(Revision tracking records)

......

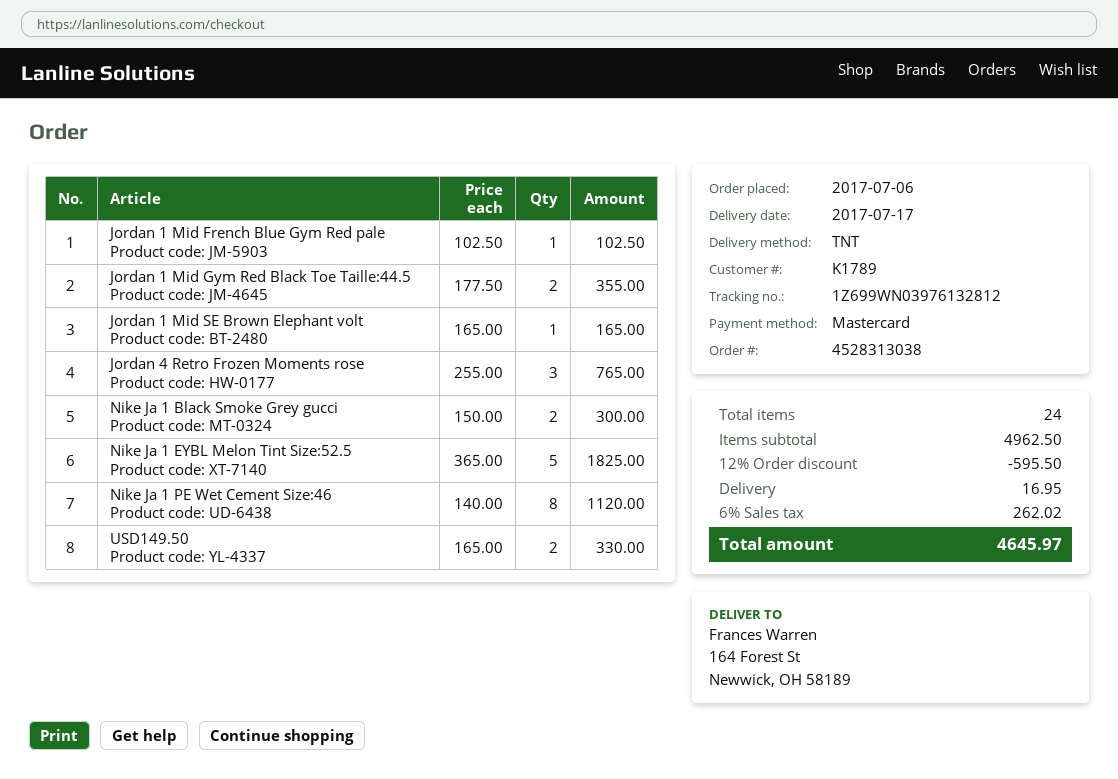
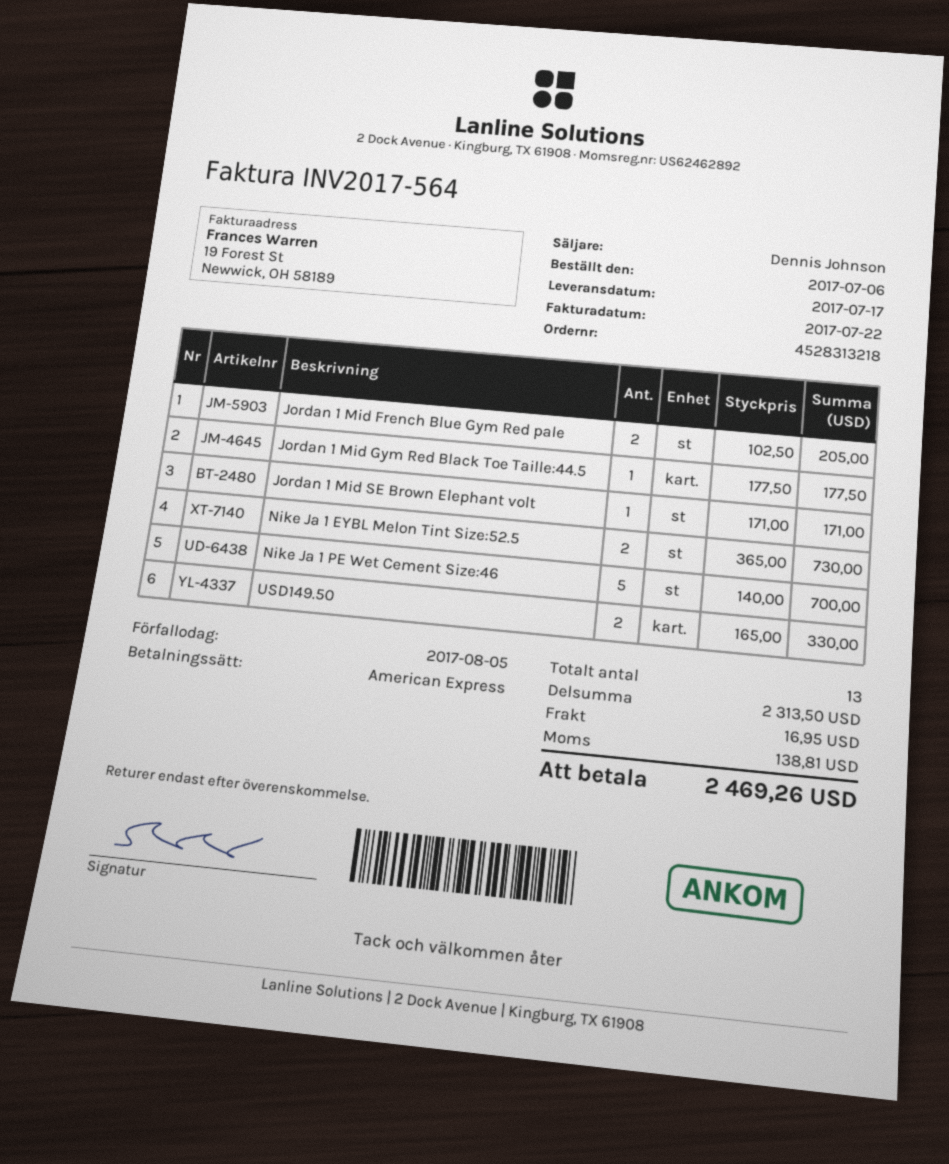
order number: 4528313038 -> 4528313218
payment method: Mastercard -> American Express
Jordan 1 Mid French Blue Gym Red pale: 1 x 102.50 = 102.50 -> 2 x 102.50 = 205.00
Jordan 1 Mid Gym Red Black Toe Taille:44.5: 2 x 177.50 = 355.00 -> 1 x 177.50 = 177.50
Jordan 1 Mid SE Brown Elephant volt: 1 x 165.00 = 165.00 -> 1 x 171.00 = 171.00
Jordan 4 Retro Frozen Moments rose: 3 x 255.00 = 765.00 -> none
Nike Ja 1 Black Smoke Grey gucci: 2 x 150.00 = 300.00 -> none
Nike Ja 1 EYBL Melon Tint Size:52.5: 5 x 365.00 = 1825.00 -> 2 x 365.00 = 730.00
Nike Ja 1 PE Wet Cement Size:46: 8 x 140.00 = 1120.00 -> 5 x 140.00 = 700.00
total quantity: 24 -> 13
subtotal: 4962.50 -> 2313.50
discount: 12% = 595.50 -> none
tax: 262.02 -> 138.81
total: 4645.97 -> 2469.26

......

- **TASK TO COMPLETE**
Return exactly the lines of the data, and only those, from the line with "Nike Ja 1 Black" through the last line, inclusive.

- **OUTPUT OF THE TASK**
Nike Ja 1 Black Smoke Grey gucci: 2 x 150.00 = 300.00 -> none
Nike Ja 1 EYBL Melon Tint Size:52.5: 5 x 365.00 = 1825.00 -> 2 x 365.00 = 730.00
Nike Ja 1 PE Wet Cement Size:46: 8 x 140.00 = 1120.00 -> 5 x 140.00 = 700.00
total quantity: 24 -> 13
subtotal: 4962.50 -> 2313.50
discount: 12% = 595.50 -> none
tax: 262.02 -> 138.81
total: 4645.97 -> 2469.26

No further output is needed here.